With regard to the contribution of German climate finance toward transformational change in the energy systems of developing countries, the approach does not appear very systematic, however. The introduction of technological innovation through pilot activities is particularly prevalent in ICI projects, and changing the regulatory environment is a key element in numerous others. The two further aspects highlighted by the Wuppertal Institute – coalition formation and anchoring of social acceptance for changes in the energy system – do not appear to be systematically integrated into the projects, however. Even though the participation of civil society is a key element for the development of coalitions and the promotion of social acceptance for changes in the energy sector,  only 29 percent of projects with a climate focus explicitly include civil society participation in project planning and implementation.
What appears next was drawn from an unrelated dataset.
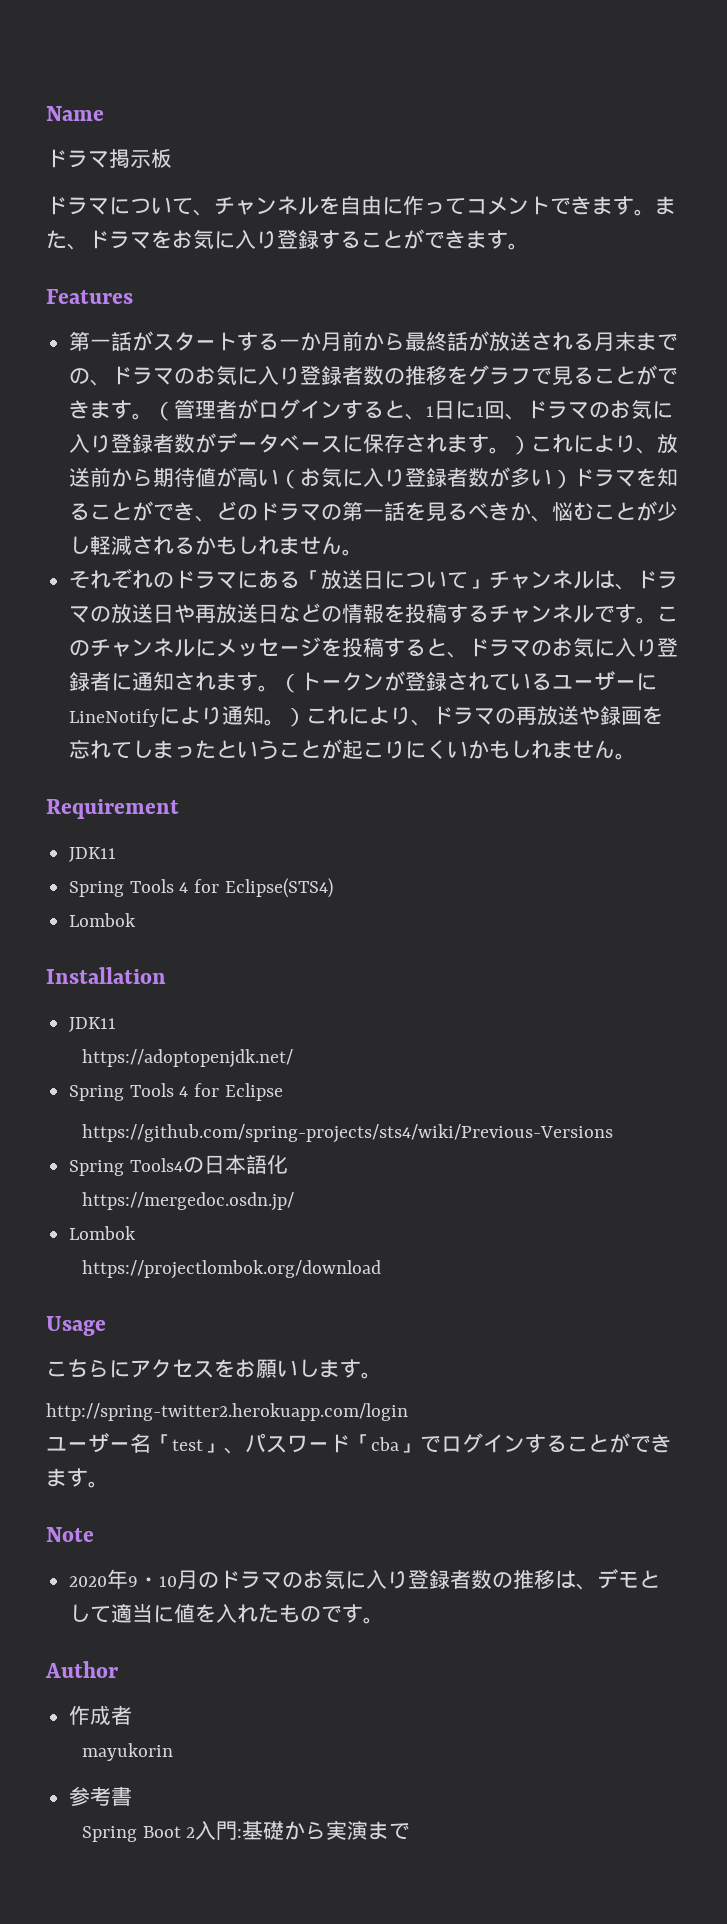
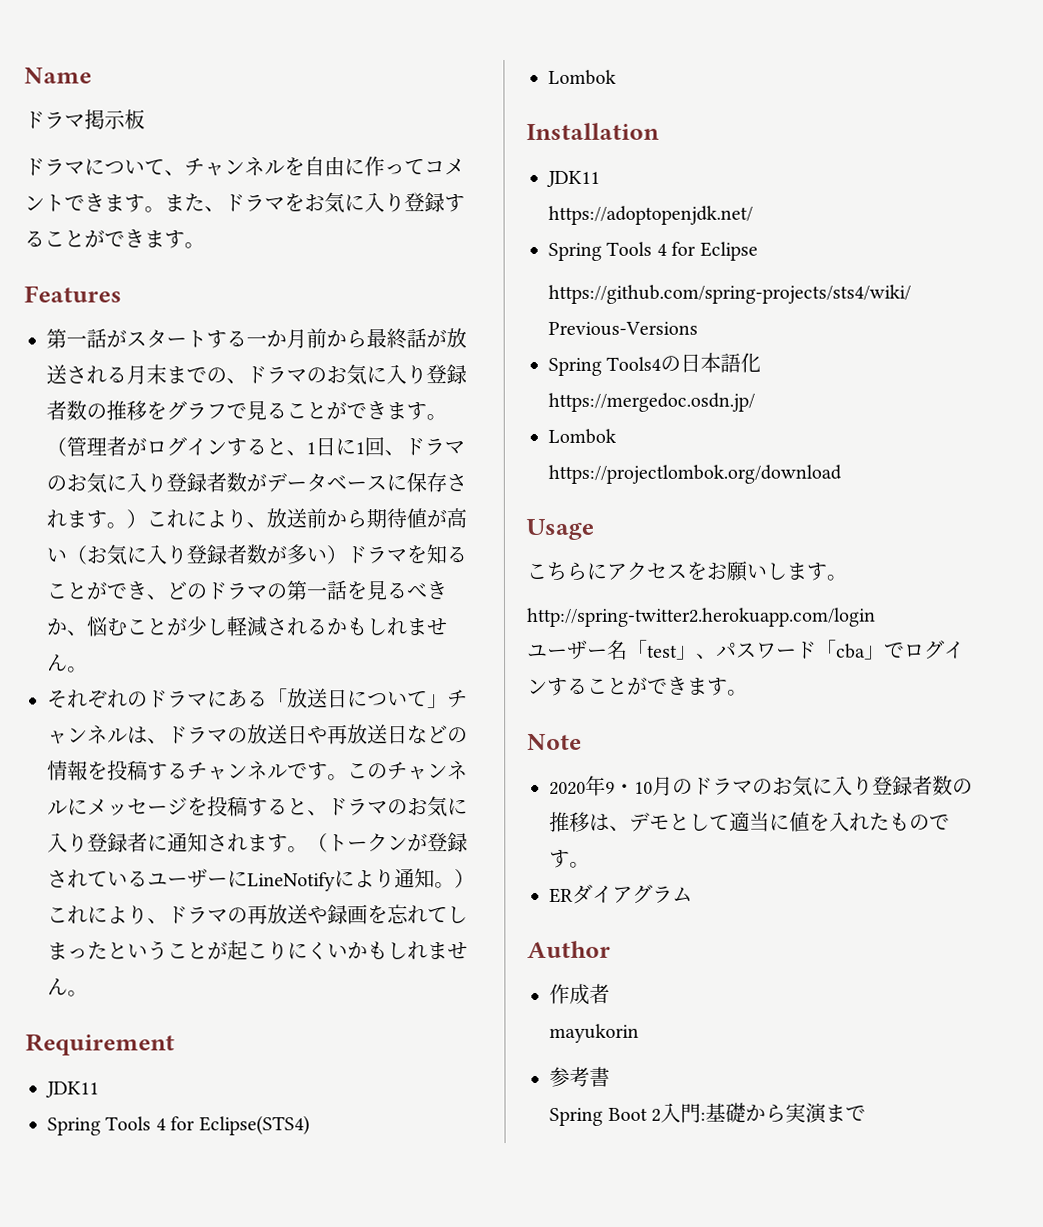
(385, 1620) none -> [549,883,693,904] // ERダイアグラム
Against the background of international discussions on the link between environmental and development agendas and transformational change, the analysis allows a number of conclusions to be drawn for German climate finance:

  • The climate change mitigation projects analysed are particularly up to date with the current state of the dabate in those fields which already featured in the Ministries’ funding profiles to date. Yet, a systematic integration of new developments and debates around poverty reducing and transformational development paths as well as a coherent approach in German climate finance is still lacking.
  • The climate focus must be expanded and strengthened at the BMZ in particular to ensure that projects that pursue other vital development goals while relegating climate protection to the back seat are not counted toward climate finance. This is related to the question of whether dedicated climate finance resources are indeed being allocated on top of development finance rather than simply earmarking development funds as climate finance in order to comply with international financing commitments.
  • In principle, the energy challenges faced by developing countries are reflected in the primary fields of climate finance. As a strategic focus of climate finance, creating a modern energy infrastructure and an energy policy framework has a much higher priority than promoting innovation. Projects to overcome energy poverty are funded exclusively by the BMZ, but to a lesser extent than the other two areas.
  • Even though the ICI is a strategic instrument of the German government for the implementation of the UNFCCC, it should put a stronger focus on poverty reduction. This is essential to ensure that the poor also benefit from changes in the energy sector.
  • The participation of civil society is an important element of transformational change in the energy sector but is not sufficiently anchored in climate finance projects. A central element necessary to trigger the social changes that will be crucial to staying within the 2°C limit is thus missing.